The old man snarled with a mix of pain and rage. His foot swept Paige’s ankles, dropping her to one knee while also forcing her to release the hook she’d trapped. After sucking in a breath, he sent her rolling down the hall with a kick delivered straight to her chest.

Small cells were sectioned off by iron bars at regular intervals along the length of the hall. One contained a Mongrel that was too mangy and sick to do more than acknowledge the combatants with a snuffing breath.
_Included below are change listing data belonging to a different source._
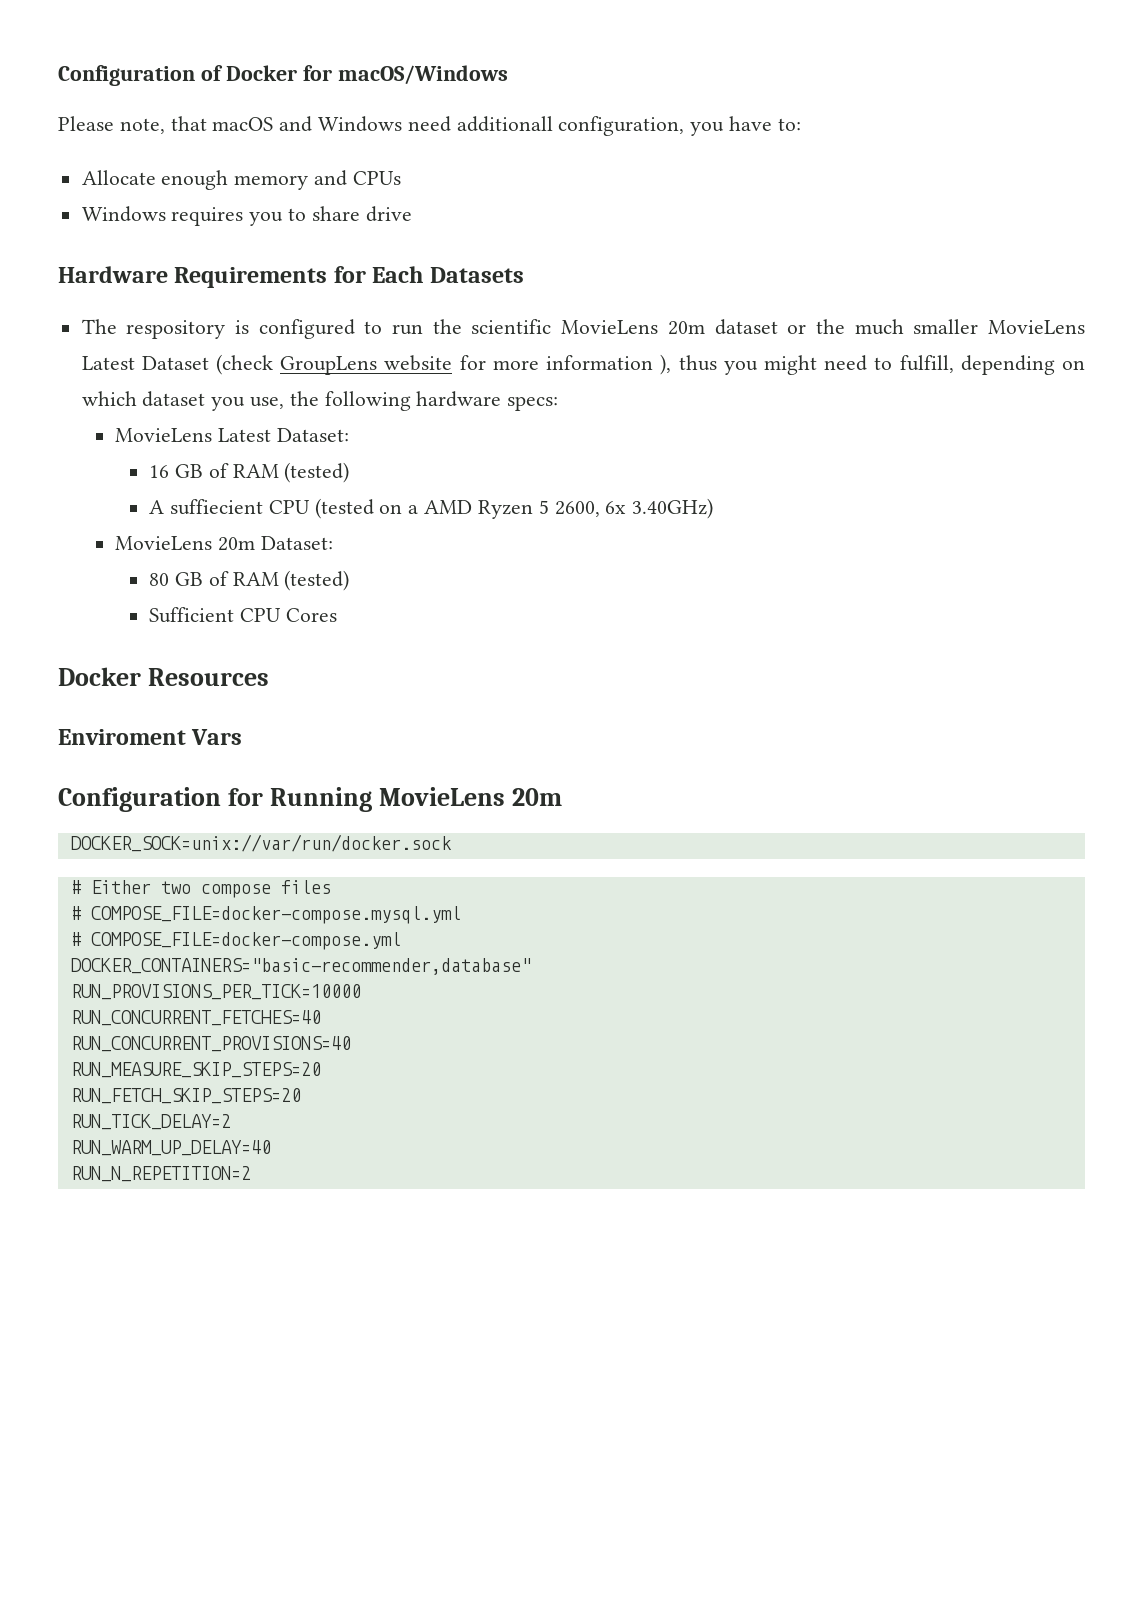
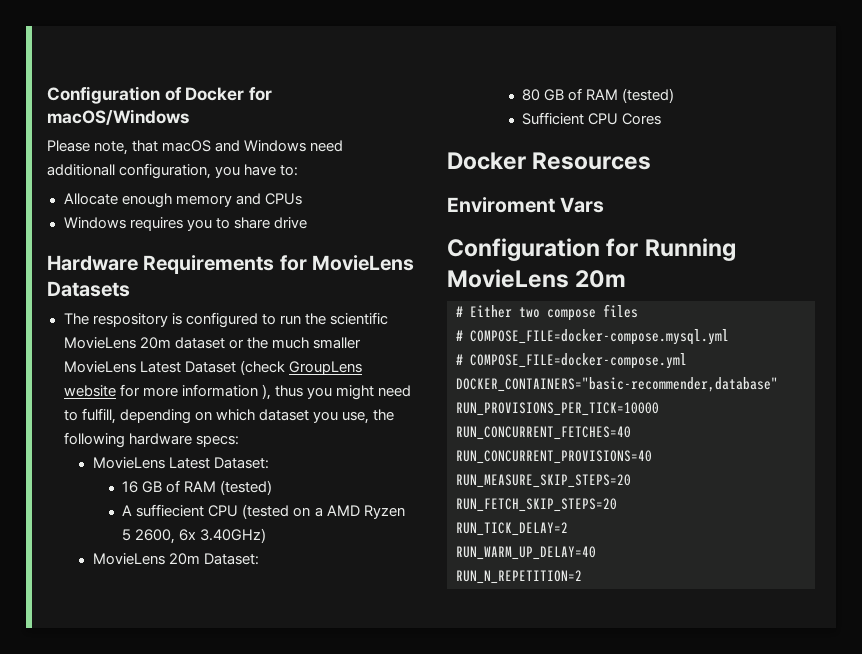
[372,266,424,283] Each -> [312,255,415,271] MovieLens
[70,834,452,852] // DOCKER_SOCK=unix://var/run/docker.sock -> (627, 279) none

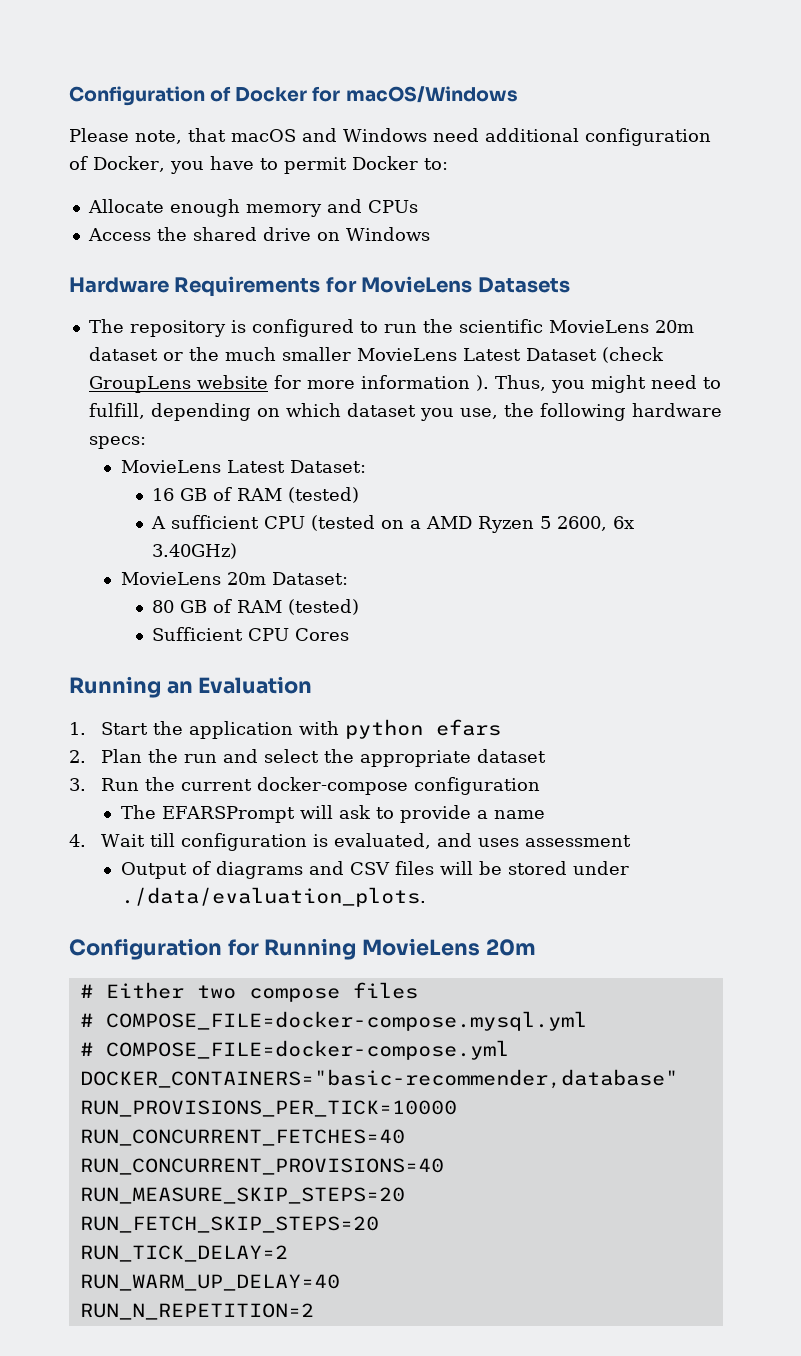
[47,163,277,179] additionall configuration, you have -> [485,128,711,146] [69,156,418,174] additional configuration of Docker, you have to permit Docker
[63,217,307,231] Windows requires you to share drive -> [87,227,430,241] Access the shared drive on Windows
[92,313,168,327] respository -> [129,320,226,337] repository
[261,384,303,400] ), thus -> [475,375,546,391] ). Thus,
[136,504,205,517] suffiecient -> [171,515,260,529] sufficient
[447,152,652,170] [447,197,605,213] Docker Resources // Enviroment Vars -> [69,676,313,698] [69,719,501,739] [69,749,546,767] [69,777,540,795] [120,805,545,823] [69,833,631,851] [120,861,629,879] [120,887,426,907] Running an Evaluation // 1. Start the application with python efars // 2. Plan the run and select the appropriate dataset // 3. Run the current docker-compose configuration // The EFARSPrompt will ask to provide a name // 4. Wait till configuration is evaluated, and uses assessment // Output of diagrams and CSV files will be stored under ./data/evaluation_plots.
Another contained the body of a woman that had decayed to the point where her yellowed parchment skin looked one size too small.

“Do you know how much you can learn from a corpse?” Lancroft asked from directly above and behind Paige. When the hand gripped her hair, she could barely get her legs set as she was pulled to her feet. “Yours probably won’t hold up too long, but I’m sure it’ll yield some interesting results.”

As Paige was dragged down the hall, she swung her machete around to try and strike the man behind her. Lancroft shoved her toward the wall so her weapon scraped against solid brick. A moment later her head was knocked against the same wall with enough force to leave her dangling from Lancroft’s fist.

“There is so much you don’t know,” he mused while continuing to drag her along. “I owe my longevity to a simple discovery made while experimenting in directions that are closed off to minds such as yours. Skinners no longer contemplate the entire spectrum of beasts that live beneath what we know. Even if most people are too blind to recognize Nymar or shapeshifters, Skinners must see more than that. Otherwise,” he added while smacking the weapons from her hands, “they don’t deserve to survive what’s coming.”

Lancroft tightened his grip on her hair and tossed her down the hall. As soon as she landed, something that felt like a leather strap cinched around her neck. The strap was an end of Lancroft’s staff that had shifted into something more pliable than the petrified wood common to all Skinner weapons. He held it in both hands, shoving her in front of him the way animal handlers forced a wildcat into its cage. “I could have taught you the method of refining my original formula for the healing serum into the one that has sustained me for so long, but there’s no need to waste such effort on a simple foot soldier.”